Patchwork [02,of,11] commitctx: stop using weakref proxy for transaction

login
register
mail settings
Submitter Pierre-Yves David
Date July 24, 2020, 2:38 p.m.
Message ID <76a585b26acdaf884e1c.1595601507@nodosa.octobus.net>
Download mbox | patch
Permalink /patch/46869/
State Accepted
Headers show

Comments

Pierre-Yves David - July 24, 2020, 2:38 p.m.
# HG changeset patch
# User Pierre-Yves David <pierre-yves.david@octobus.net>
# Date 1595587952 -7200
#      Fri Jul 24 12:52:32 2020 +0200
# Node ID 76a585b26acdaf884e1c40252e351b1d45cbbcf1
# Parent  2727e91ffa6e9063bd9c29671b5008cfef22dd97
# EXP-Topic commitctx-cleanup-2
# Available At https://foss.heptapod.net/octobus/mercurial-devel/
#              hg pull https://foss.heptapod.net/octobus/mercurial-devel/ -r 76a585b26acd
commitctx: stop using weakref proxy for transaction

This weakref proxy was introduced in 2007 by 30d4d8985dd8.

If I understand it correctly, the logic at that time was relying on the
transaction destructor, triggered at garbage collection time to rollback failed
transaction. passing the object to sub function directly mean it would live in
the function scope and be trapped in the traceback on exception, leading to the
transaction rollback too late in some case.

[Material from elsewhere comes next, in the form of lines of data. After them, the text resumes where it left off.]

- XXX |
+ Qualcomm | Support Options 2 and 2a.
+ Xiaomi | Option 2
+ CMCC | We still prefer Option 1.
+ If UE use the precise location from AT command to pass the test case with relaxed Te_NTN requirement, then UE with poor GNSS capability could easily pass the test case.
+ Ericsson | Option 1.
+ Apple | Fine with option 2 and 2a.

Modern transaction usage use explicit opening and closing of transaction and no
longer rely on some internal reference counting details. So this weakref proxy
is no longer necessary. Absolutely no test are affected when we drop it.
Gregory Szorc - July 26, 2020, 10:18 p.m.
On Fri, Jul 24, 2020 at 8:49 AM Pierre-Yves David <
pierre-yves.david@ens-lyon.org> wrote:

> # HG changeset patch
> # User Pierre-Yves David <pierre-yves.david@octobus.net>
> # Date 1595587952 -7200
> #      Fri Jul 24 12:52:32 2020 +0200
> # Node ID 76a585b26acdaf884e1c40252e351b1d45cbbcf1
> # Parent  2727e91ffa6e9063bd9c29671b5008cfef22dd97
> # EXP-Topic commitctx-cleanup-2
> # Available At https://foss.heptapod.net/octobus/mercurial-devel/
> #              hg pull https://foss.heptapod.net/octobus/mercurial-devel/
> -r 76a585b26acd
> commitctx: stop using weakref proxy for transaction
>

I have concerns about this patch.

I believe the reason we continue to use a weak ref here is due to cycles
leading to leaked objects due to failure to garbage collect.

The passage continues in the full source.